## What this task involves
Scan the material below for lines with the word "left" and reply with how many there are, nothing else.

## Extracted records
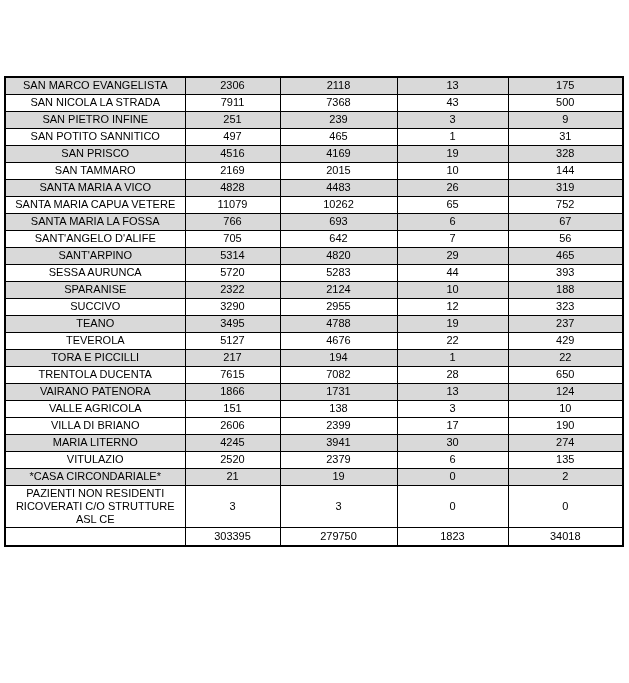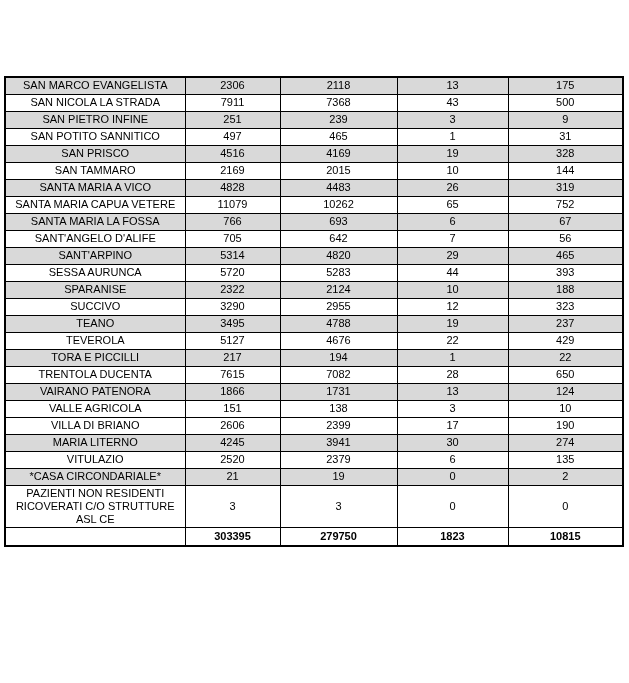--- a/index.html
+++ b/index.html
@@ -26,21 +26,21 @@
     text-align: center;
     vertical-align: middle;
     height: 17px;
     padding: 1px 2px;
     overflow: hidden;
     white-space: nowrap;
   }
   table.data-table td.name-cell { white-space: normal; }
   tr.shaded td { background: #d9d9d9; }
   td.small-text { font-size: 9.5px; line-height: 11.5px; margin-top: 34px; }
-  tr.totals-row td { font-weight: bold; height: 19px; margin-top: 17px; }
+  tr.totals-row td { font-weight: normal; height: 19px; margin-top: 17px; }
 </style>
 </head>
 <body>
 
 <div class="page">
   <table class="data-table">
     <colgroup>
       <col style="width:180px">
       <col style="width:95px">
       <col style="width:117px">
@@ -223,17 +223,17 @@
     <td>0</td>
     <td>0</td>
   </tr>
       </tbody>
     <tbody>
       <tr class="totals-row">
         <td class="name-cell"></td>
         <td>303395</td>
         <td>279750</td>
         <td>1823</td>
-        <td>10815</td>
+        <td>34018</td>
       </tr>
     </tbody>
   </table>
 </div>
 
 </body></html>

--

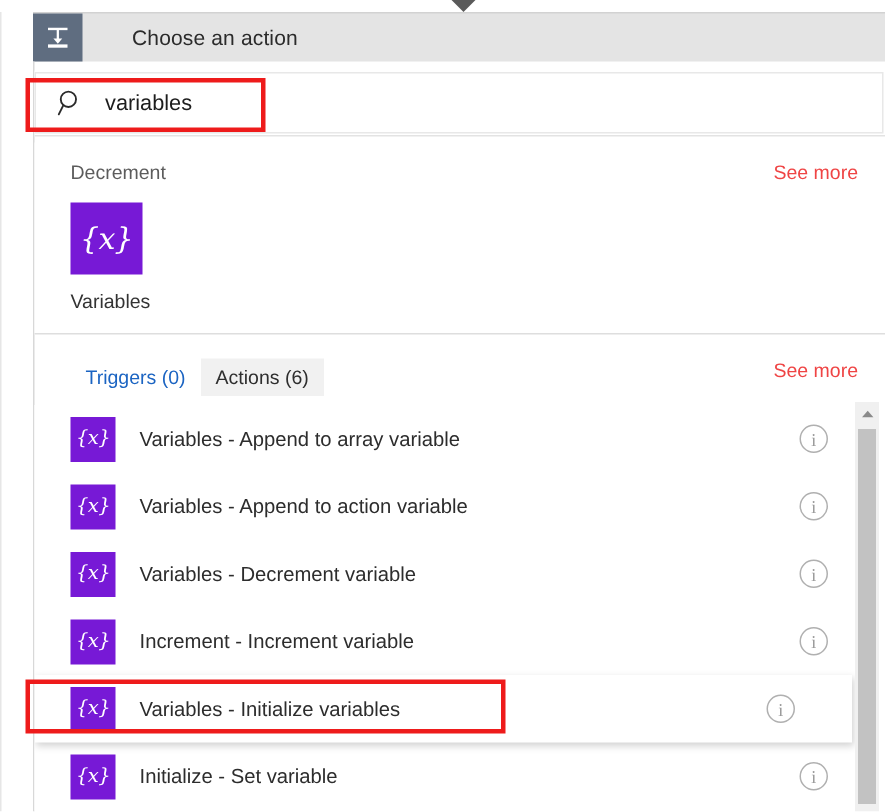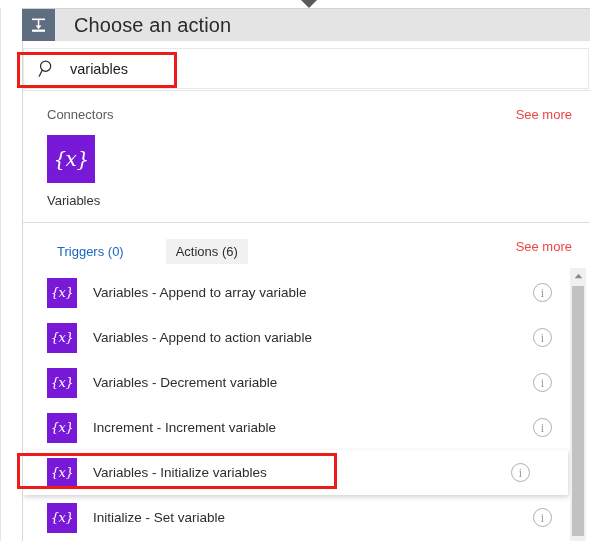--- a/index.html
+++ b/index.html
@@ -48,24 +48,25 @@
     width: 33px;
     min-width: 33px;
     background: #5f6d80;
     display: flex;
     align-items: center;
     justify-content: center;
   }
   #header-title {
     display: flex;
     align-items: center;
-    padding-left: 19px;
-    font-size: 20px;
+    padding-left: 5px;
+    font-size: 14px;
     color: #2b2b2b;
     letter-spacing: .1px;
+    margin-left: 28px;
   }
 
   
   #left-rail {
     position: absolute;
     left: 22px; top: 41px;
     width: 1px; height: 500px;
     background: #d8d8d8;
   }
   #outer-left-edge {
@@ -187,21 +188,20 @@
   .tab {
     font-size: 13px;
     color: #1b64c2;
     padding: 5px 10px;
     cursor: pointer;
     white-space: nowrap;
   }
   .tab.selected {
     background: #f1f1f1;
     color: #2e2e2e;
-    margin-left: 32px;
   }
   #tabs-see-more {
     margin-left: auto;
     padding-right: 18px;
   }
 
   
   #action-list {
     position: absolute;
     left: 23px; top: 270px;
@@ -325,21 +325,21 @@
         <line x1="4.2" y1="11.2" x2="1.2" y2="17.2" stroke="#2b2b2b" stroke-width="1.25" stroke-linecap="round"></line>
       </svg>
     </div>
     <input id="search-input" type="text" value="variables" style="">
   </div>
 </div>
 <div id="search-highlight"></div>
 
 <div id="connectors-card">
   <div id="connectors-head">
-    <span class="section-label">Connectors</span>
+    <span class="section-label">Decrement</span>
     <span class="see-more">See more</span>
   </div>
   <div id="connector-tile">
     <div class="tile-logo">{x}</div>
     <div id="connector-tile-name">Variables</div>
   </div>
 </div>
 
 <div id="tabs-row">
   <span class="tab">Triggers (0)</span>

...

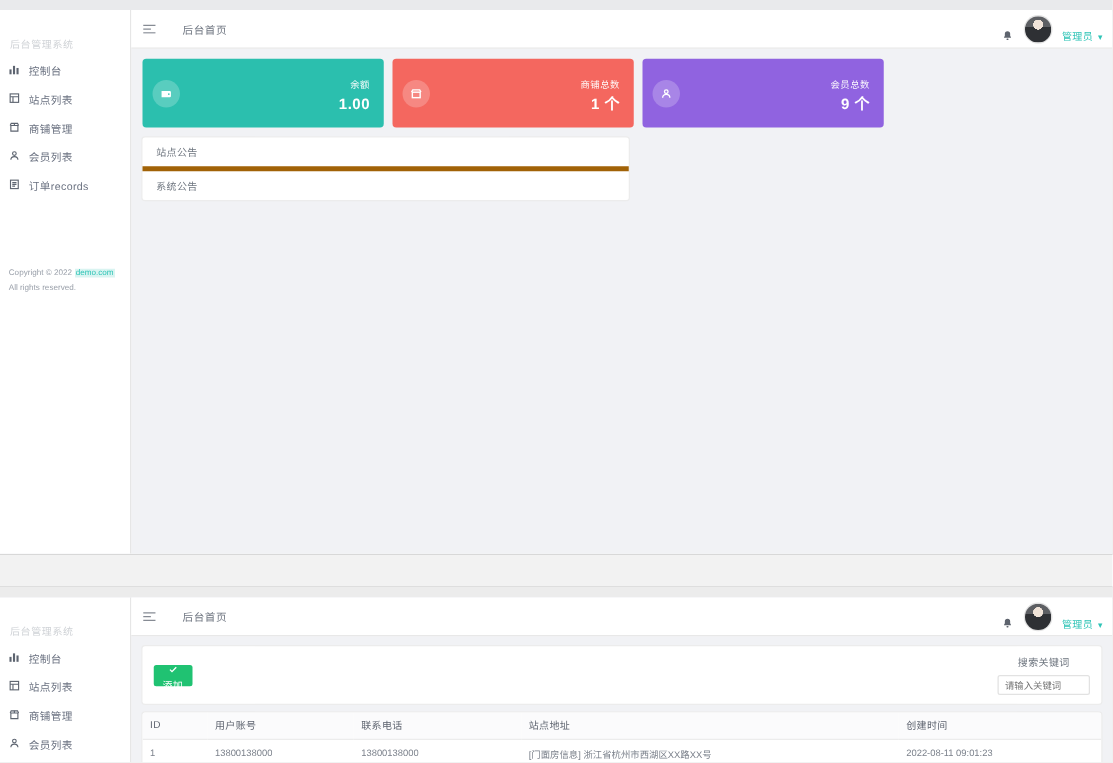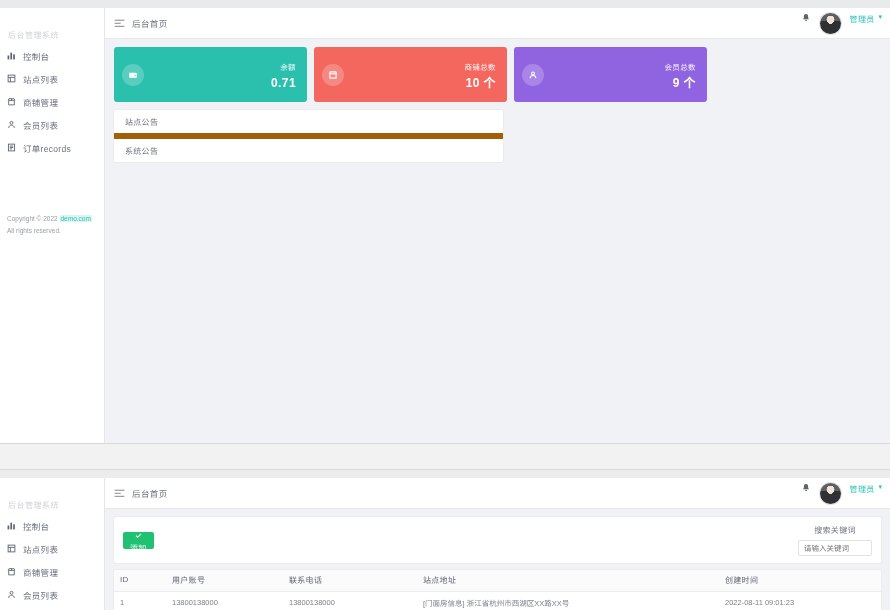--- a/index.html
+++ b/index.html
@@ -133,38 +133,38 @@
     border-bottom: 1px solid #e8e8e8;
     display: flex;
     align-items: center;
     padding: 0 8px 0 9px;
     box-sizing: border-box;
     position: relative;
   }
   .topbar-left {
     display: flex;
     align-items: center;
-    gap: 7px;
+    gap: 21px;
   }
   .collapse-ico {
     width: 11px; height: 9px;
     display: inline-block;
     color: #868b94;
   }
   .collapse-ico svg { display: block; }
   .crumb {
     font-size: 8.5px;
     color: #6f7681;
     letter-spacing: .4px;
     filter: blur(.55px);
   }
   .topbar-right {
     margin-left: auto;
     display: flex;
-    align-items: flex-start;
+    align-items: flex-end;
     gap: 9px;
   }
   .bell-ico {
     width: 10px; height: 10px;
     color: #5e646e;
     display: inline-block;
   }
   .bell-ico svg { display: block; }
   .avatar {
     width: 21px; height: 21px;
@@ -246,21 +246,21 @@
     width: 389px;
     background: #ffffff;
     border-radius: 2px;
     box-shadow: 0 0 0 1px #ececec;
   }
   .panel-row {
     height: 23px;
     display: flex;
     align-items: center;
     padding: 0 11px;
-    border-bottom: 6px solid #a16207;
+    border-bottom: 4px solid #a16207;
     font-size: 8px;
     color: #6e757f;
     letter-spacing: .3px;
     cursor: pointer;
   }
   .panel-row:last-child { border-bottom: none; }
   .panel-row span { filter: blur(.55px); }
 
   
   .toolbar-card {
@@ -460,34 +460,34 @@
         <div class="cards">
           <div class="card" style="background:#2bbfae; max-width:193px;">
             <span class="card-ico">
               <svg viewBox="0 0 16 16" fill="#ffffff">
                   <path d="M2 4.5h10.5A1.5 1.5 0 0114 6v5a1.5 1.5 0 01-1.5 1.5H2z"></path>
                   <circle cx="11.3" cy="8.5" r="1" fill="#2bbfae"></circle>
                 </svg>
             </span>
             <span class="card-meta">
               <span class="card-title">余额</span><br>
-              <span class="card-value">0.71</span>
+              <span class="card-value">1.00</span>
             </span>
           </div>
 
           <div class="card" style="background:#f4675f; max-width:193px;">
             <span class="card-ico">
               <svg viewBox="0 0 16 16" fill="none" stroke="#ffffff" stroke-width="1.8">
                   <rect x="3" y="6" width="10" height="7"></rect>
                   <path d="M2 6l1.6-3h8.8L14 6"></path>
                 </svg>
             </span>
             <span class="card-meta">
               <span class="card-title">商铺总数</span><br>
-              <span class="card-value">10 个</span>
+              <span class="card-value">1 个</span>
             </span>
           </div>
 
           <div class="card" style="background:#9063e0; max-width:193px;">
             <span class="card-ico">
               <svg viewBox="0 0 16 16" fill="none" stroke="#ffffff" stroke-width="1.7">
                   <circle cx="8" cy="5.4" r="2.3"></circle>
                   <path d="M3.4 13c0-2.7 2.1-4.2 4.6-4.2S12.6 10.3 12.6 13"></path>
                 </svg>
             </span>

## Expected answer
11